The mental picture of my teenage son down there guarding the llama's food had me laughing so hard I was in tears. The fact that he had recognized that something was not right on the ranch made my heart swell with pride. He had done all of this after he had followed my puppy instructions to a T, and had even cleaned out her crate before I had gotten home.

The point in all of this rambling is that my family has really stepped up lately. Even if I am a Candyass in my parenting ways. Leading by example has worn off on my kids, they understand how hard Tom and I work to keep this ranch running smoothly. I have also learned that somehow they have absorbed my love of family and the great history it has at hand for anyone interested in listening.
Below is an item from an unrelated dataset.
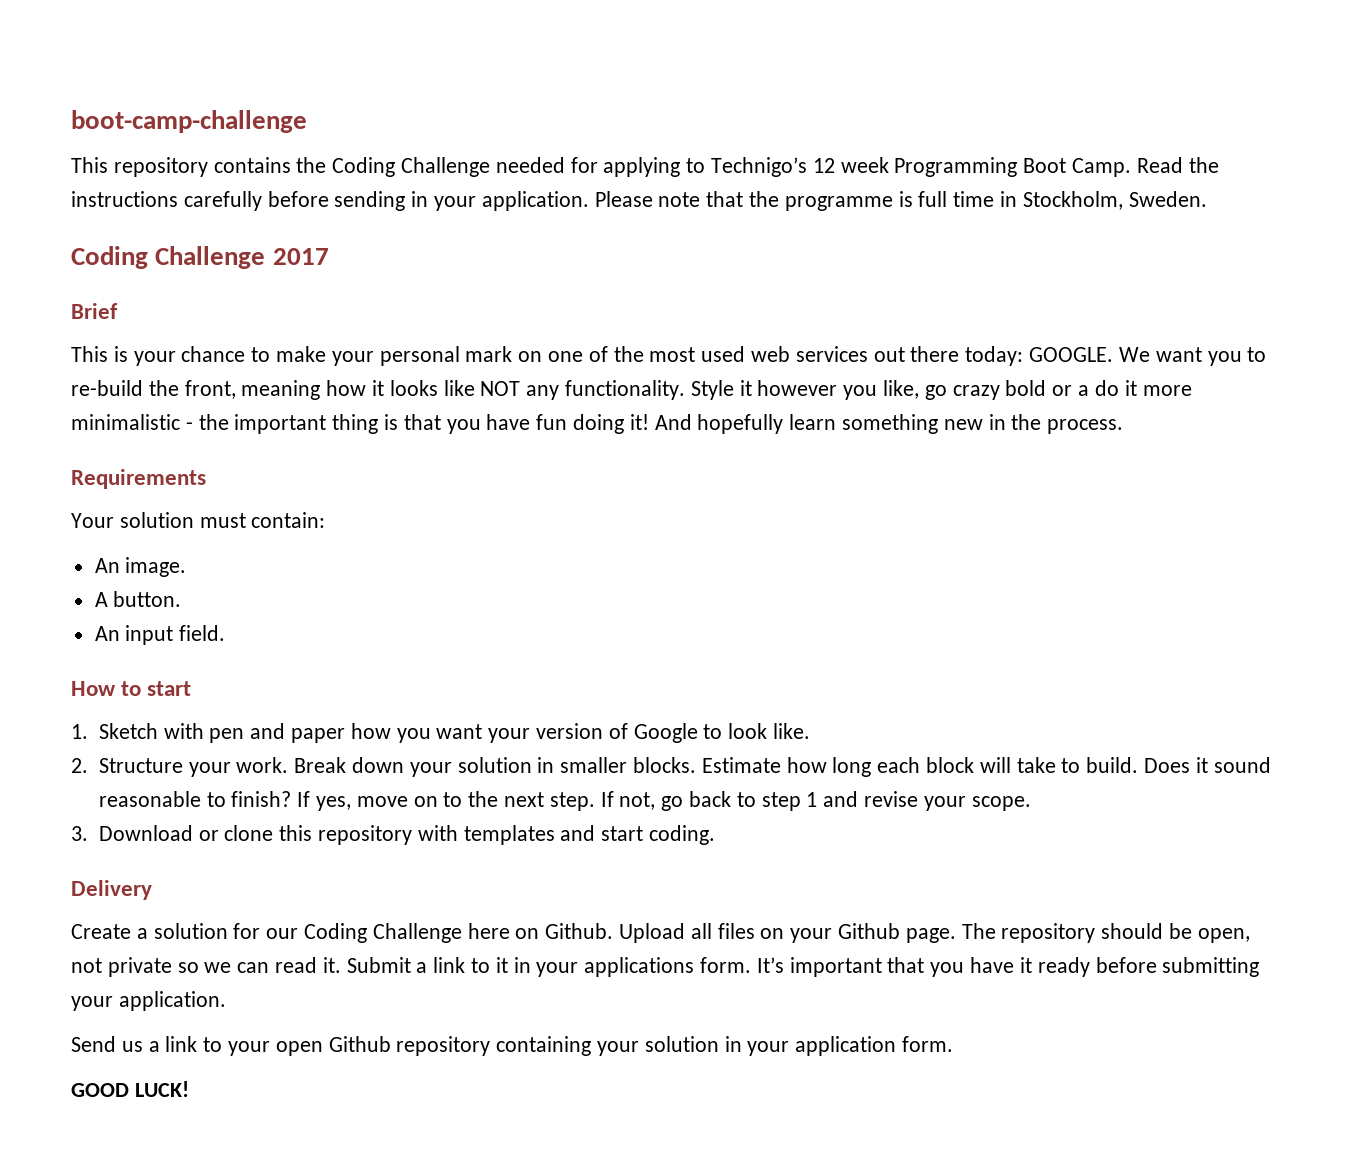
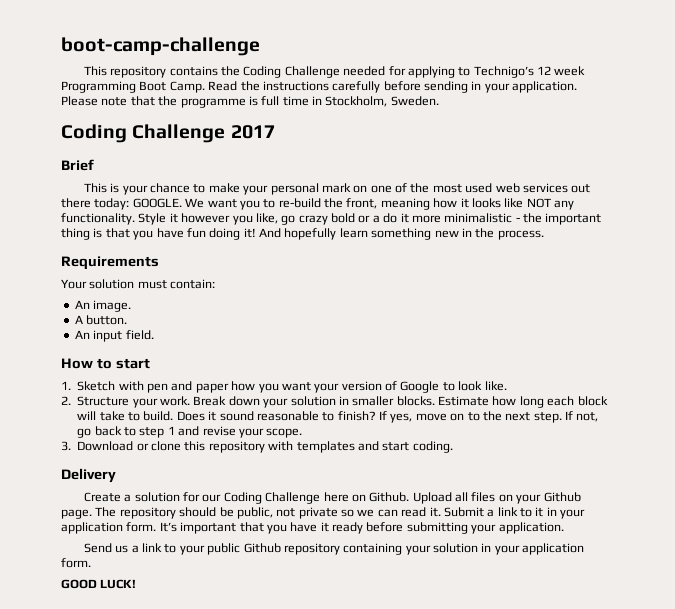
[1197,928,1250,943] open, -> [236,507,273,519] public,
[584,957,695,977] applications -> [61,522,123,534] application
[275,1041,323,1056] open -> [207,543,241,555] public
Kids are smart; they know that we are doing the best we can. If I can go to bed at night knowing that my family is happy, healthy and secure, I am the most content woman on earth. Now I just have to learn to let go of second guessing myself, and that guilt is a waste of my time; I'd much rather spend my time enjoying them!

Make a miracle today!


pshepherd said...

We all know that you have wonderful children, and we're very proud of them. You and Tom are doing a great job. I love you, Mom

Daisy said...

Leading by example is the best.

lfhpueblo said...

I think the most important thing is to be around your kids at home and they'll see what you're doing. If you're not a hypocrite in your daily life kids get it. If you tell a child to do something that you're not willing to do yourself well you'll get flack from them and then when they grow up they'll not want to do it either.
I think I had too many chores and rules as a kid and therefore cut way back on those as a parent.